So, this is why we should lynch the remaining two Prosecution, which are ShinyAbsol and Mr. Moon.


----------



## Flareth (Jan 30, 2012)

*Re: Ace Attorney Mafia [Day 2]*

Hm...that seems like a good idea, DarkAura.

*ShinyAbsol*


----------



## shinyabsol (Jan 30, 2012)

*Re: Ace Attorney Mafia [Day 2]*

Can you prove that I am prosecution?


----------



## DarkAura (Jan 30, 2012)

*Re: Ace Attorney Mafia [Day 2]*

Yes, I can prove it. For you see, you must know what the factions can and cannot do, correct?

Well, I'm apart of the Defense Faction; The defense faction knows who the Accused are, who I know. Since there are 3 people per faction, and since some people died, we can infer that there are 2 prosecution left. WELL, there are 7 players left living; and three are accused while two are defense. The Defense know who the Accused are, so that makes all five players of the Accused and Defense faction known, and the remaining two are the Prosecution, which are ShinyAbsol and Mr.Moon.

So yeah...The proof is right there...


----------



## Superbird (Jan 30, 2012)

*Re: Ace Attorney Mafia [Day 2]*

*ShinyAbsol* then.
Excellent deductive work, DA.


----------



## shinyabsol (Jan 31, 2012)

*Re: Ace Attorney Mafia [Day 2]*

Lynch me then. If it's possible, I vote for *Myself.*


----------



## Ivy Newton (Feb 1, 2012)

*Re: Ace Attorney Mafia [Night 2]*

After information came to light regarding the identities of those who remained, the court decided to lynch the poor detective Dick Gumshoe under vague suspicions of complicity in some crime or another. As he was dragged up in front of the crowd, he yelled out "hey, pal! What did I ever do!"

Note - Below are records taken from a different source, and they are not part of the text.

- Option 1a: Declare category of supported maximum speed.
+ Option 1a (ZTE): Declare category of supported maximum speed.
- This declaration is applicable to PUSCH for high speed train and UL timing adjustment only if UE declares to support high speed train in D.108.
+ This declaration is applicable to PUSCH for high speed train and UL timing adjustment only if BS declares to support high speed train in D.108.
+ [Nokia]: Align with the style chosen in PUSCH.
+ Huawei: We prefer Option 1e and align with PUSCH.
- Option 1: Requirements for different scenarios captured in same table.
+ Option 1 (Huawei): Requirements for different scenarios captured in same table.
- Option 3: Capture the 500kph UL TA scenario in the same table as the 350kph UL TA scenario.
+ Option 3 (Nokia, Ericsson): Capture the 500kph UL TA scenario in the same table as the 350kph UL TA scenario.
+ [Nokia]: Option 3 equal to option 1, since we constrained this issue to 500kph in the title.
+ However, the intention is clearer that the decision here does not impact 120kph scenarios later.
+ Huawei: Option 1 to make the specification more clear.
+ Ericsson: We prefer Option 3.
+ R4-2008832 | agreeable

*shinyabsol (Dick Gumshoe - Prosecution) was lynched

Two days for night actions*


----------



## Ivy Newton (Feb 3, 2012)

*Re: Ace Attorney Mafia [Night 2]*

Following yesterday's reveal, there was little doubt about what would happen. When everyone woke the next morning, the big news was the death of the master prosecutor, Manfred von Karma. He appears to have been stabbed twice. The mourning didn't last long as the defense and the accused celebrated their joint victory. Meanwhile, two of the group snuck off to celebrate in their own way.

*Mr. Moon (Manfred von Karma) was killed

Defense/Accused/Lovers win*

I'll post everyone's role and such next for the curious.


----------



## Ivy Newton (Feb 3, 2012)

*Roles:*



			
				Defense said:
			
		

> Phoenix Wright - ole_schooler
> (The GM will send a PM each night detailing a piece of evidence you have found. This evidence will somehow be related to the identity of one of the killers. In addition, the first time you are attacked at night you will survive.)
> 
> Mia Fey - DarkAura
> ...





			
				Prosecution said:
			
		

> Miles Edgeworth - Mr. Fancy Pants
> (Once in the game during a day phase, you may PM the GM to lynch a chosen player. This player will be lynched regardless of, and instead of, whomever is voted for.)
> 
> Dick Gumshoe - shinyabsol
> ...





			
				Accused said:
			
		

> Maya Fey - Superbird
> (Each night, you may ask the GM any question that would not directly reveal the identity of a player. You will appear as a member of the defense if inspected.)
> 
> Larry Butz - Land Shark
> ...





			
				Killers said:
			
		

> Redd White - Wargle
> (You are a silencer. Once per night you may PM the name of one player to the GM to prevent them from posting the following day. You may also, once in the game, make a player's lynch vote not count by PMing the name of the player to the GM during a day phase.)
> 
> Yanni Yogi - Flower Doll
> ...


*Actions:*



> Night 0
> ole_schooler (Phoenix Wright) finds a parrot feather
> Windyragon (Ema Skye) investigates Mr. Fancy Pants (Miles Edgeworth)
> shinyabsol (Dick Gumshoe) investigates DarkAura (Mia Fey)
> ...


*Discussion Boards:*

Defense
Prosecution
Accused
Killers


----------



## M&F (Feb 3, 2012)

Call me a sore loser, but the prosecution was extremely underpowered.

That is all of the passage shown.